Wendel on the Web is WKYC reporter/producer Kim Wendel's "take" and commentary on the news of the day
I have always thought that the Midwest was the hot spot when it came to tornadoes, given the fact that the movie "The Wizard of Oz" was set in Kansas and the movie "Twister" was set in the Midwest.
But new analysis out of Washington D.C. shows that Florida and the southeast are more vulnerable to "killer twisters."
The Associated Press reports that, although Oklahoma and Kansas may have the reputation as tornado hot spots, Florida leads the country in deaths calculated per mile a tornado races along the ground, followed by Tennessee, North Carolina, Ohio and Alabama.
Apparently, the Heart of Dixie is where more people die from tornadoes than anywhere else in the world, the AP reported, and that Florida tornadoes aren't plentiful or strong, but the state leads the nation in so many factors that add to the danger, especially vulnerable populations of people in mobile homes, the elderly, and the poor.
I can attest to the population calculation as Florida has a lot of retirees and snowbirds and I can also attest that there is a plethora of mobile homes in the Sunshine State. In fact, in some areas of Florida, mobile homes outnumber regular homes.
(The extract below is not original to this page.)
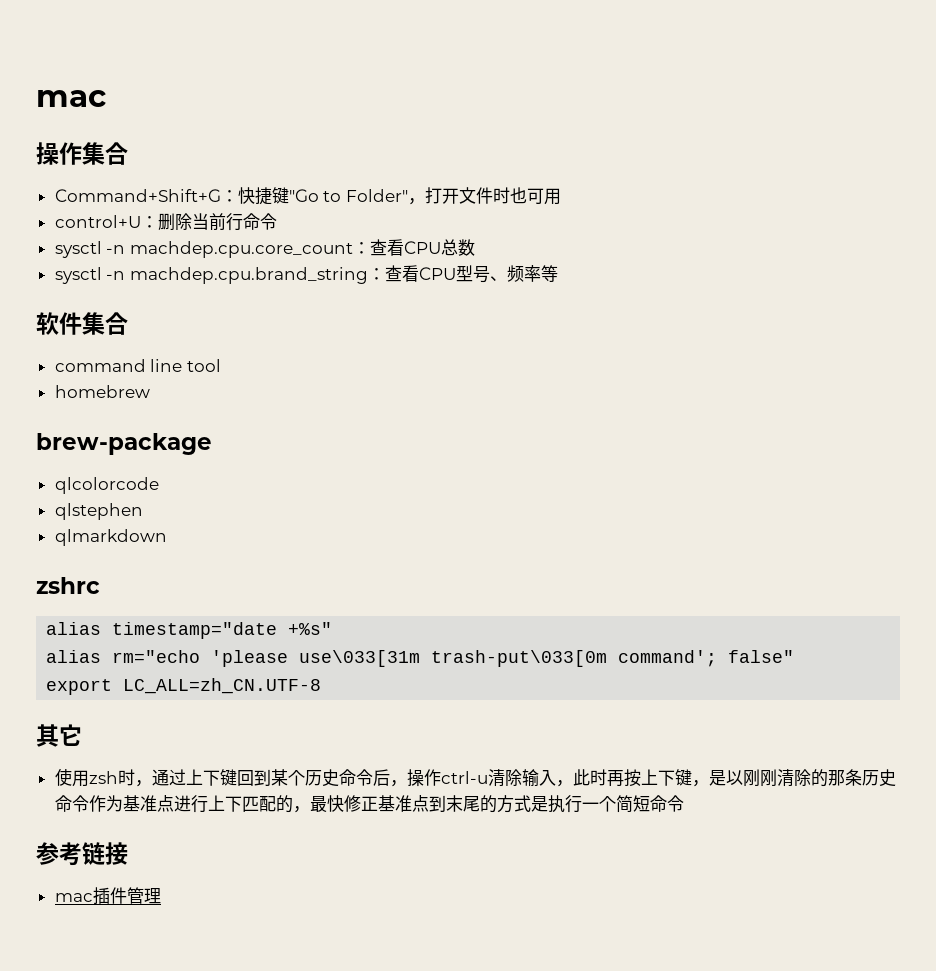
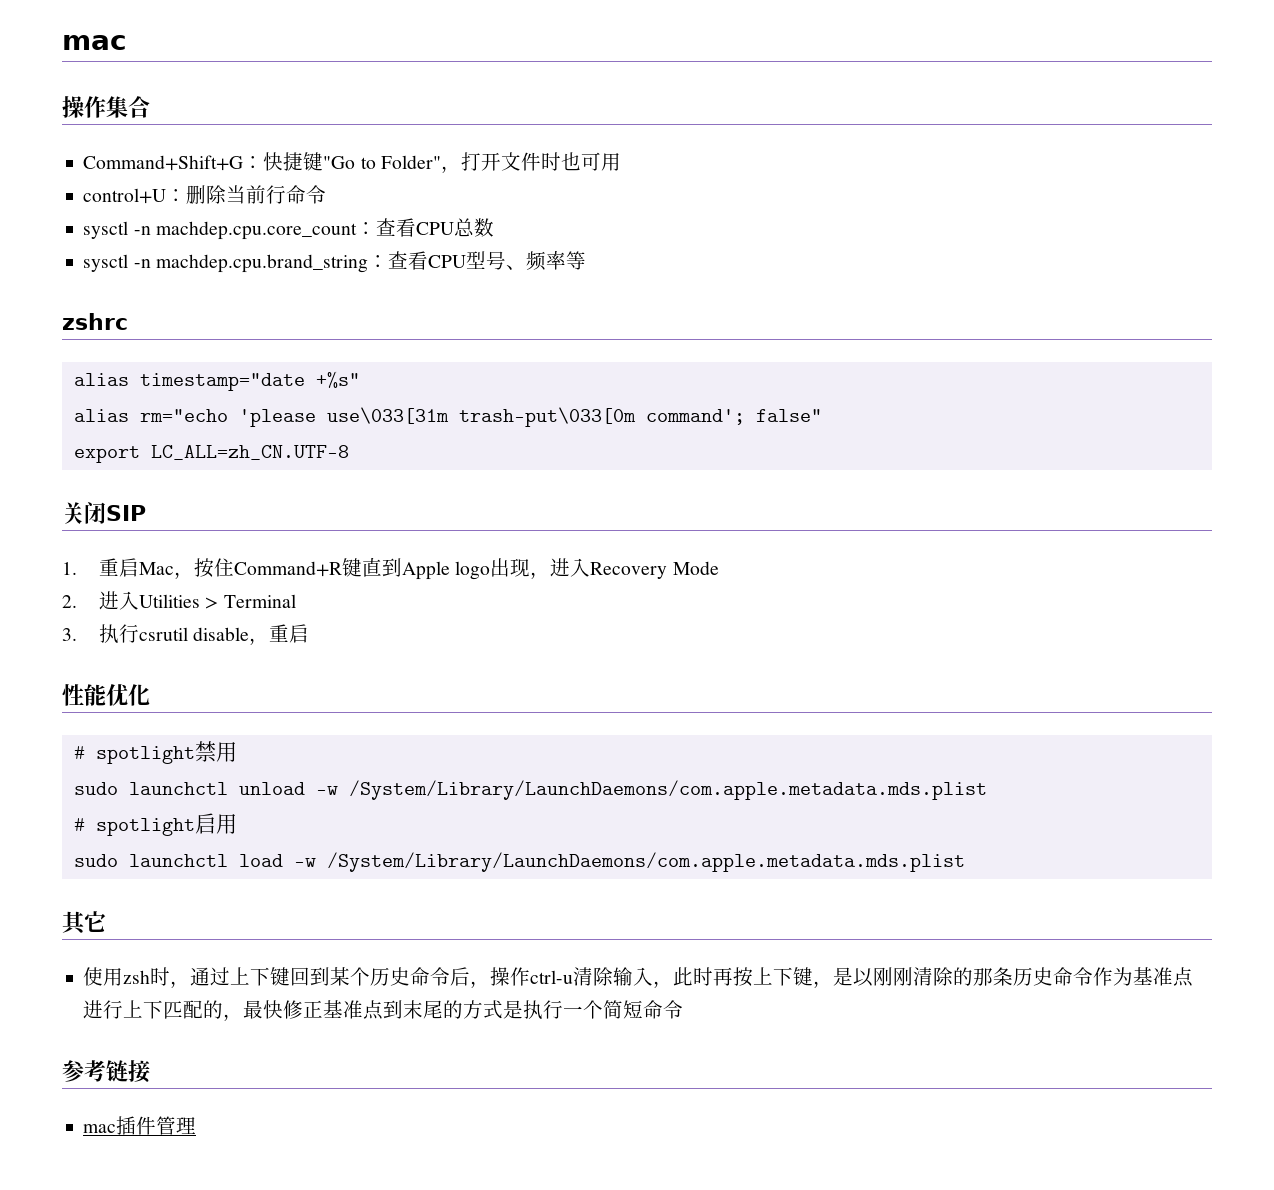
[36,312,128,335] [54,359,221,372] [54,385,150,398] [36,433,212,455] [54,477,159,494] [54,503,143,520] [54,529,167,546] // 软件集合 // command line tool // homebrew // brew-package // qlcolorcode // qlstephen // qlmarkdown -> (586, 260) none
(322, 686) none -> [62,502,146,524] [62,557,719,580] [62,591,296,610] [62,624,310,645] [62,684,150,706] [73,741,237,764] [73,780,987,800] [73,813,237,836] [73,852,965,872] // 关闭SIP // 1.重启Mac，按住Command+R键直到Apple logo出现，进入Recovery Mode // 2.进入Utilities > Terminal // 3.执行csrutil disable，重启 // 性能优化 // # spotlight禁用 // sudo launchctl unload -w /System/Library/LaunchDaemons/com.apple.metadata.mds.plist // # spotlight启用 // sudo launchctl load -w /System/Library/LaunchDaemons/com.apple.metadata.mds.plist

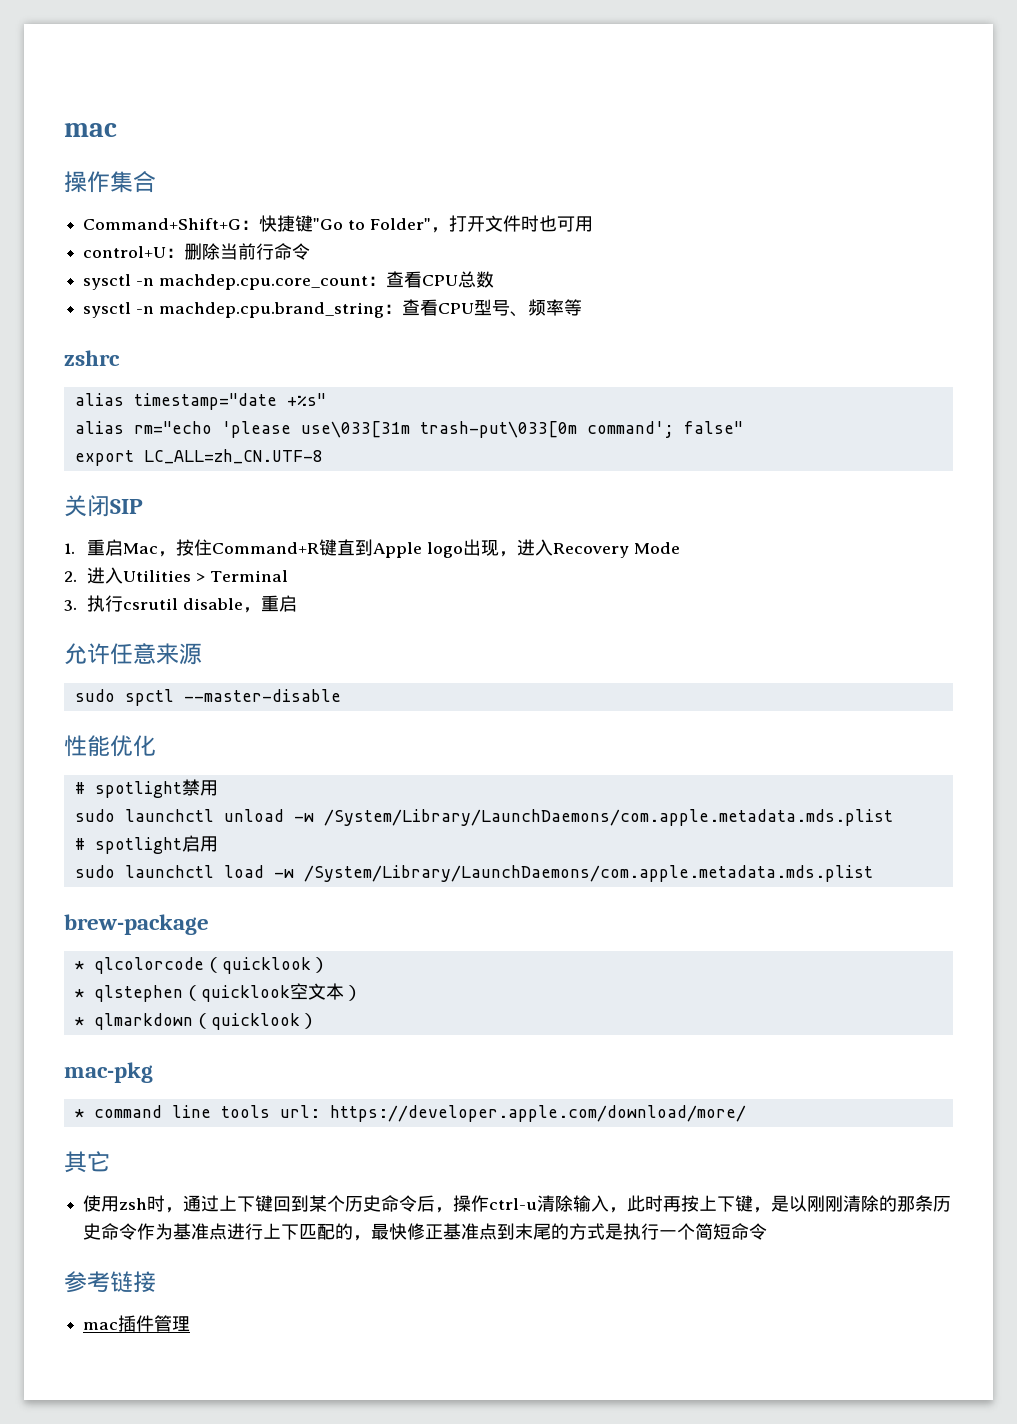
(310, 633) none -> [64,643,202,665] [74,689,341,706] // 允许任意来源 // sudo spctl --master-disable
(965, 862) none -> [64,914,209,935] [74,957,329,974] [74,983,362,1002] [74,1013,318,1030] [64,1062,153,1083] [74,1105,746,1122] // brew-package // * qlcolorcode（quicklook） // * qlstephen（quicklook空文本） // * qlmarkdown（quicklook） // mac-pkg // * command line tools url: https://developer.apple.com/download/more/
Who can forget the March 28, 2010 Brevard County tornado? Or the 1998 tornado in Kissimmee?
Of course, I also noticed that, after Florida, Ohio and Alabama were fourth and fifth in the path of tornadoes.
Now, a Florida friend of mine was born and raised in Ohio and his favorite college team is Alabama. That would put him in the "line of fire" in three out of the top five tornado hot spots at any given time, since he does attend football games in Tuscaloosa. He always was a daring individual, now able to handle "tilapia tragedies" with ease.
But I digress.
Wherever you are this weekend, everyone stay safe. After all, we would miss you if you weren't around any more.